__Records provided__.
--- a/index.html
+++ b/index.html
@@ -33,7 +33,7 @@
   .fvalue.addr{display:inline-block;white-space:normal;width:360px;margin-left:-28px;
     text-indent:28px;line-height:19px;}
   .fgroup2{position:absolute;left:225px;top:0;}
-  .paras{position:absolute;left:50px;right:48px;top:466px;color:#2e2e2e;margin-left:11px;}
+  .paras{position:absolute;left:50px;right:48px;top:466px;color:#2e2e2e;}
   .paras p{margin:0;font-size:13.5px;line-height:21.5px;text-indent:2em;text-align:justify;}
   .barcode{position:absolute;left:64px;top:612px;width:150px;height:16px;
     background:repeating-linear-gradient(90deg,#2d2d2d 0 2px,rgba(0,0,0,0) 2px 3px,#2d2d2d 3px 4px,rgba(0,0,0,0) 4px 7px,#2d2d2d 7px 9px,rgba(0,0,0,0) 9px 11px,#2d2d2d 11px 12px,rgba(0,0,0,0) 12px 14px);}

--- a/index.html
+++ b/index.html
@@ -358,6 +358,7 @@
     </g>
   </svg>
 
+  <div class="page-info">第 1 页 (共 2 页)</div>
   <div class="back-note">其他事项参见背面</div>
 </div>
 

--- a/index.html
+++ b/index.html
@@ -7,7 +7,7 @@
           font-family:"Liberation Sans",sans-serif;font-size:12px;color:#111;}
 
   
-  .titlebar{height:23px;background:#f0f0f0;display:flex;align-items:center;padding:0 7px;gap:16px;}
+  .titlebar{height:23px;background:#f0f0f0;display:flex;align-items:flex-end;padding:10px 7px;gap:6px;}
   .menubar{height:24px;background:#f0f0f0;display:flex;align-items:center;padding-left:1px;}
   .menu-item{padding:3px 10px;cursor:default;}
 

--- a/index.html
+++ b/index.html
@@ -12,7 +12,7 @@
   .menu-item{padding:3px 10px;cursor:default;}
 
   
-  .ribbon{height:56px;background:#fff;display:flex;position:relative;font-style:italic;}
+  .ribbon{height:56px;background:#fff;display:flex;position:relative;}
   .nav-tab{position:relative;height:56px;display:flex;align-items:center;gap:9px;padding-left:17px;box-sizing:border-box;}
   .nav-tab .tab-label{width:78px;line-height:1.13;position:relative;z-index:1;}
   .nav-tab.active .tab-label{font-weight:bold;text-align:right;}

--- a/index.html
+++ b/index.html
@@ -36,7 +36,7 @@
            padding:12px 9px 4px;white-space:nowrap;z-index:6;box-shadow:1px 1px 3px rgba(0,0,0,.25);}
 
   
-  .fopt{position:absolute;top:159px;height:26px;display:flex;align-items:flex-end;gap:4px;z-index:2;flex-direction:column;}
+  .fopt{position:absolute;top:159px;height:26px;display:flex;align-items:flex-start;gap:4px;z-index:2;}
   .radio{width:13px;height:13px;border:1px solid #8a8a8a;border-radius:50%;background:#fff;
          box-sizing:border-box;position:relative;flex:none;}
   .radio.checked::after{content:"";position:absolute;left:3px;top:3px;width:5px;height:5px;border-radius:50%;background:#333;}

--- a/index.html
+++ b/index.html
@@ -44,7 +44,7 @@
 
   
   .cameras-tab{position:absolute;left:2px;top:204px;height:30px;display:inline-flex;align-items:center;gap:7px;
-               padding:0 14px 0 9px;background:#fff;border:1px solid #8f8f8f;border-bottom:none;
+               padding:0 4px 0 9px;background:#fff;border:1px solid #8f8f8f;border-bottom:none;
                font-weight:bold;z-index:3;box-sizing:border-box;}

__What is needed__. Each entry above has to be duplicated exactly as it stands.

__Answer area__.
--- a/index.html
+++ b/index.html
@@ -33,7 +33,7 @@
   .fvalue.addr{display:inline-block;white-space:normal;width:360px;margin-left:-28px;
     text-indent:28px;line-height:19px;}
   .fgroup2{position:absolute;left:225px;top:0;}
-  .paras{position:absolute;left:50px;right:48px;top:466px;color:#2e2e2e;margin-left:11px;}
+  .paras{position:absolute;left:50px;right:48px;top:466px;color:#2e2e2e;}
   .paras p{margin:0;font-size:13.5px;line-height:21.5px;text-indent:2em;text-align:justify;}
   .barcode{position:absolute;left:64px;top:612px;width:150px;height:16px;
     background:repeating-linear-gradient(90deg,#2d2d2d 0 2px,rgba(0,0,0,0) 2px 3px,#2d2d2d 3px 4px,rgba(0,0,0,0) 4px 7px,#2d2d2d 7px 9px,rgba(0,0,0,0) 9px 11px,#2d2d2d 11px 12px,rgba(0,0,0,0) 12px 14px);}

--- a/index.html
+++ b/index.html
@@ -358,6 +358,7 @@
     </g>
   </svg>
 
+  <div class="page-info">第 1 页 (共 2 页)</div>
   <div class="back-note">其他事项参见背面</div>
 </div>
 

--- a/index.html
+++ b/index.html
@@ -7,7 +7,7 @@
           font-family:"Liberation Sans",sans-serif;font-size:12px;color:#111;}
 
   
-  .titlebar{height:23px;background:#f0f0f0;display:flex;align-items:center;padding:0 7px;gap:16px;}
+  .titlebar{height:23px;background:#f0f0f0;display:flex;align-items:flex-end;padding:10px 7px;gap:6px;}
   .menubar{height:24px;background:#f0f0f0;display:flex;align-items:center;padding-left:1px;}
   .menu-item{padding:3px 10px;cursor:default;}
 

--- a/index.html
+++ b/index.html
@@ -12,7 +12,7 @@
   .menu-item{padding:3px 10px;cursor:default;}
 
   
-  .ribbon{height:56px;background:#fff;display:flex;position:relative;font-style:italic;}
+  .ribbon{height:56px;background:#fff;display:flex;position:relative;}
   .nav-tab{position:relative;height:56px;display:flex;align-items:center;gap:9px;padding-left:17px;box-sizing:border-box;}
   .nav-tab .tab-label{width:78px;line-height:1.13;position:relative;z-index:1;}
   .nav-tab.active .tab-label{font-weight:bold;text-align:right;}

--- a/index.html
+++ b/index.html
@@ -36,7 +36,7 @@
            padding:12px 9px 4px;white-space:nowrap;z-index:6;box-shadow:1px 1px 3px rgba(0,0,0,.25);}
 
   
-  .fopt{position:absolute;top:159px;height:26px;display:flex;align-items:flex-end;gap:4px;z-index:2;flex-direction:column;}
+  .fopt{position:absolute;top:159px;height:26px;display:flex;align-items:flex-start;gap:4px;z-index:2;}
   .radio{width:13px;height:13px;border:1px solid #8a8a8a;border-radius:50%;background:#fff;
          box-sizing:border-box;position:relative;flex:none;}
   .radio.checked::after{content:"";position:absolute;left:3px;top:3px;width:5px;height:5px;border-radius:50%;background:#333;}

--- a/index.html
+++ b/index.html
@@ -44,7 +44,7 @@
 
   
   .cameras-tab{position:absolute;left:2px;top:204px;height:30px;display:inline-flex;align-items:center;gap:7px;
-               padding:0 14px 0 9px;background:#fff;border:1px solid #8f8f8f;border-bottom:none;
+               padding:0 4px 0 9px;background:#fff;border:1px solid #8f8f8f;border-bottom:none;
                font-weight:bold;z-index:3;box-sizing:border-box;}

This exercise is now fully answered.